## INFORMATION SUPPLIED
┌──

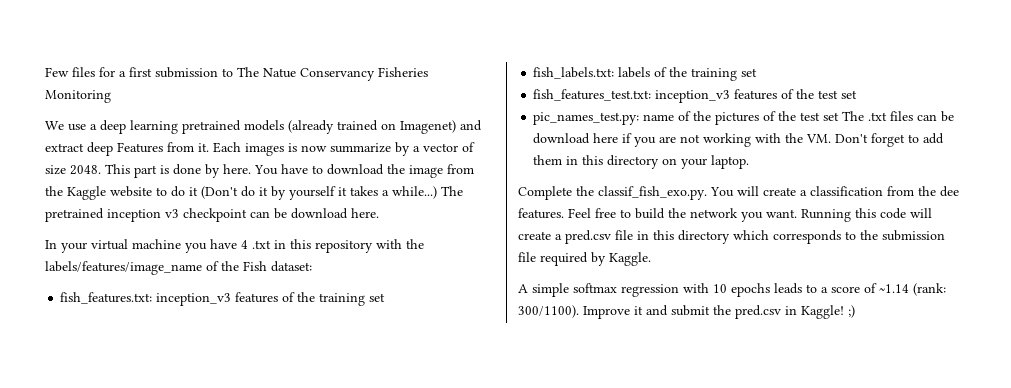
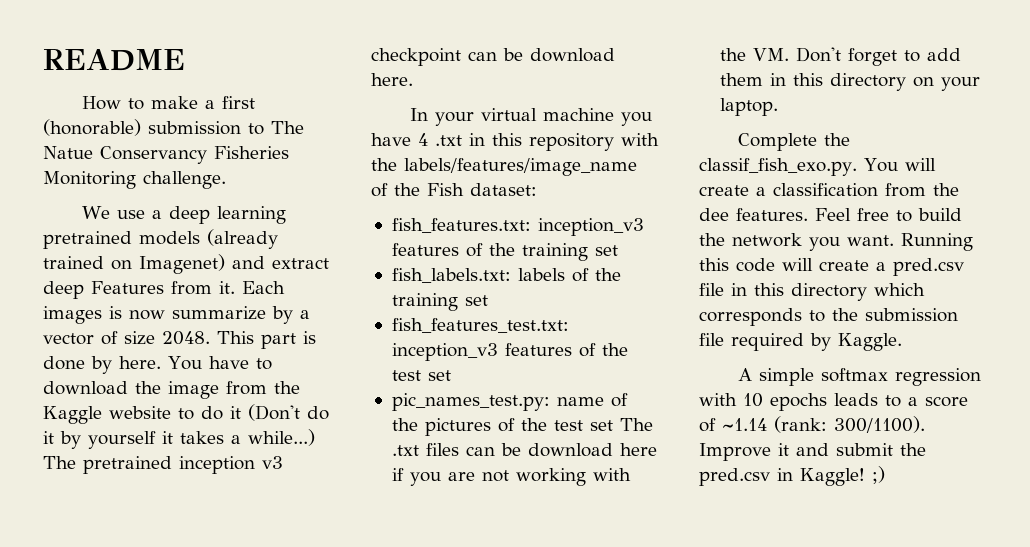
- Few files for a first submission to The Natue Conservancy Fisheries Monitoring
+ README
+ How to make a first (honorable) submission to The Natue Conservancy Fisheries Monitoring challenge.

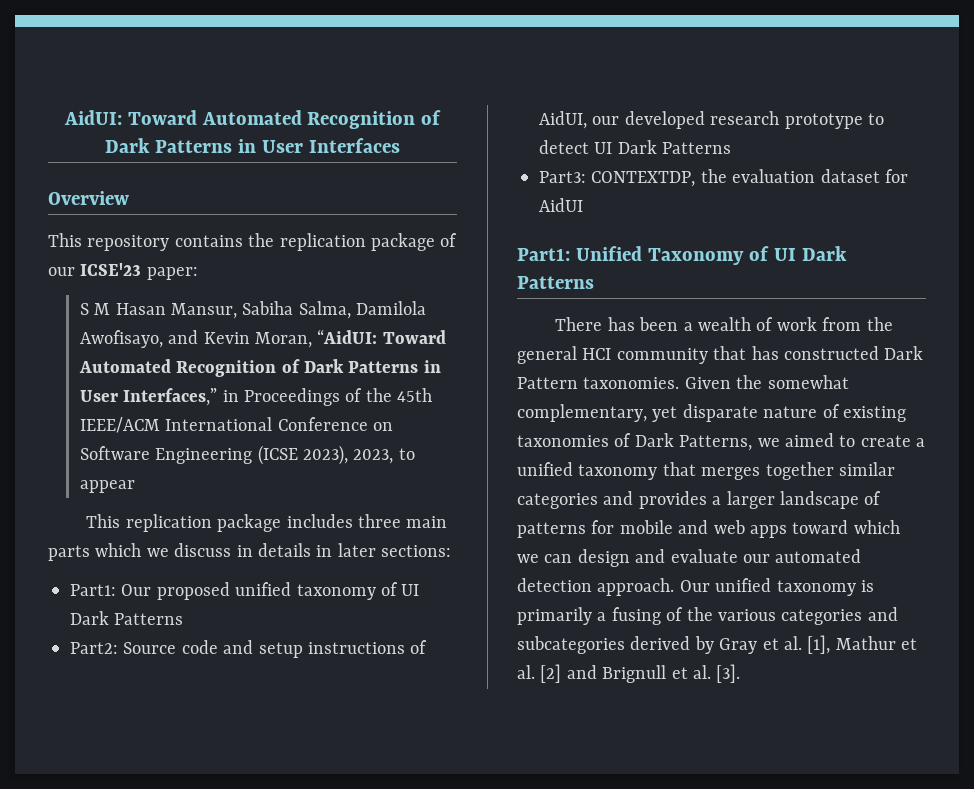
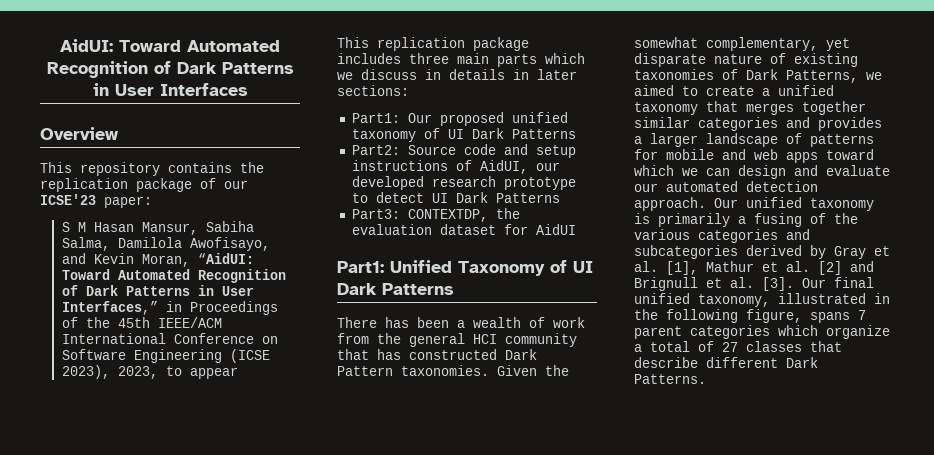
+ Our final unified taxonomy, illustrated in the following figure, spans 7 parent categories which organize a total of 27 classes that describe different Dark Patterns.

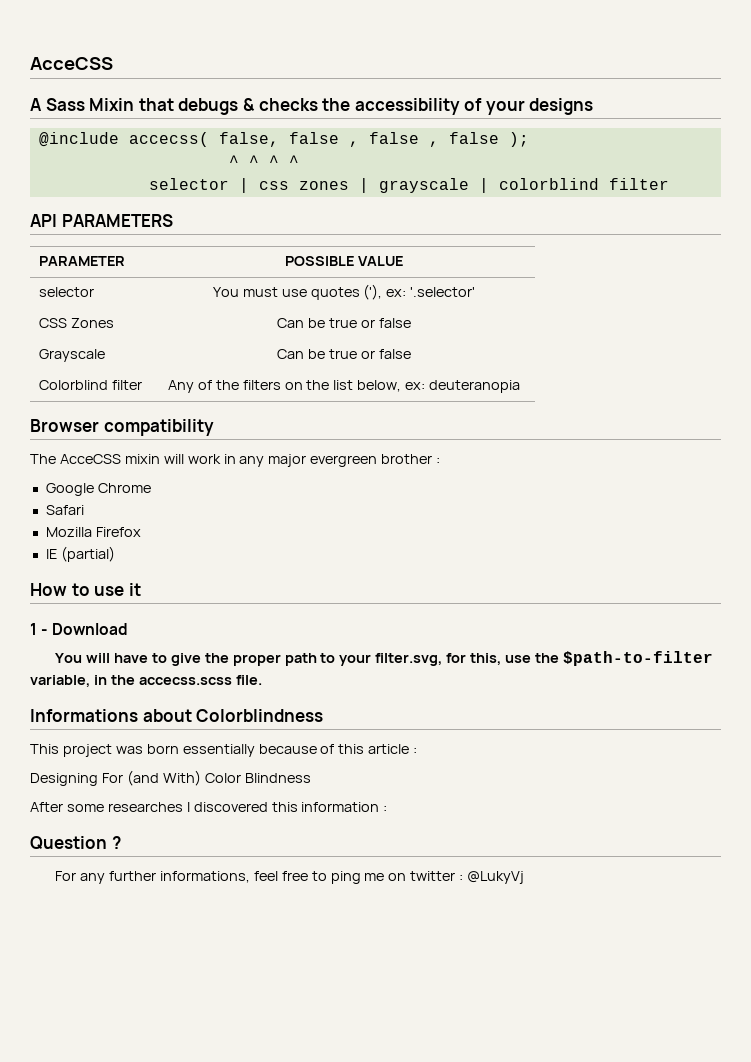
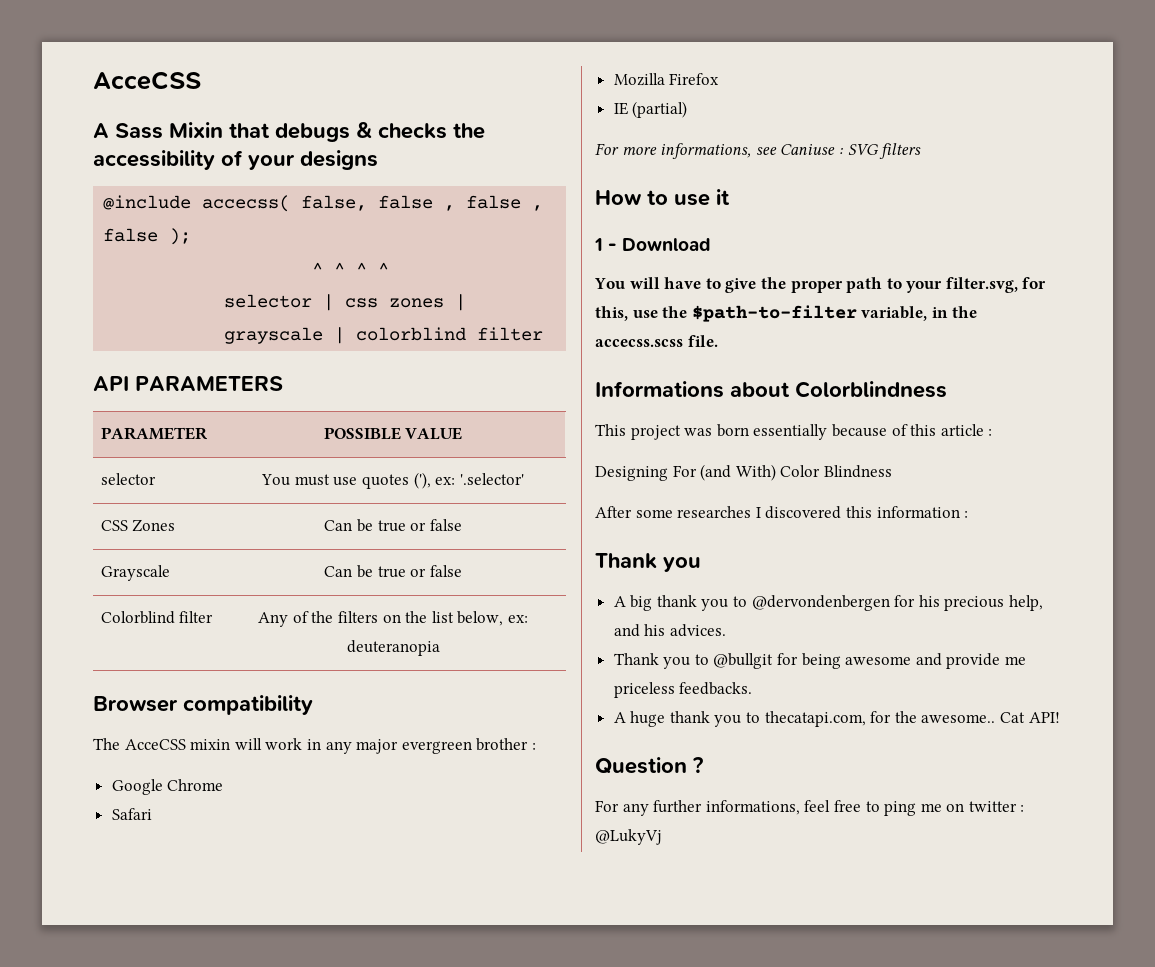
+ For more informations, see Caniuse : SVG filters
  After some researches I discovered this information :
+ Thank you
+ A big thank you to @dervondenbergen for his precious help, and his advices.
+ Thank you to @bullgit for being awesome and provide me priceless feedbacks.
+ A huge thank you to thecatapi.com, for the awesome.. Cat API!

└──

## WHAT THIS TASK INVOLVES
The lines wanted are those from the one with "Fisheries Monitoring challenge." to the end of the entries above, repeated exactly, both ends included. Leave out the pictures.

## ANSWER SPACE
+ How to make a first (honorable) submission to The Natue Conservancy Fisheries Monitoring challenge.

+ Our final unified taxonomy, illustrated in the following figure, spans 7 parent categories which organize a total of 27 classes that describe different Dark Patterns.

+ For more informations, see Caniuse : SVG filters
  After some researches I discovered this information :
+ Thank you
+ A big thank you to @dervondenbergen for his precious help, and his advices.
+ Thank you to @bullgit for being awesome and provide me priceless feedbacks.
+ A huge thank you to thecatapi.com, for the awesome.. Cat API!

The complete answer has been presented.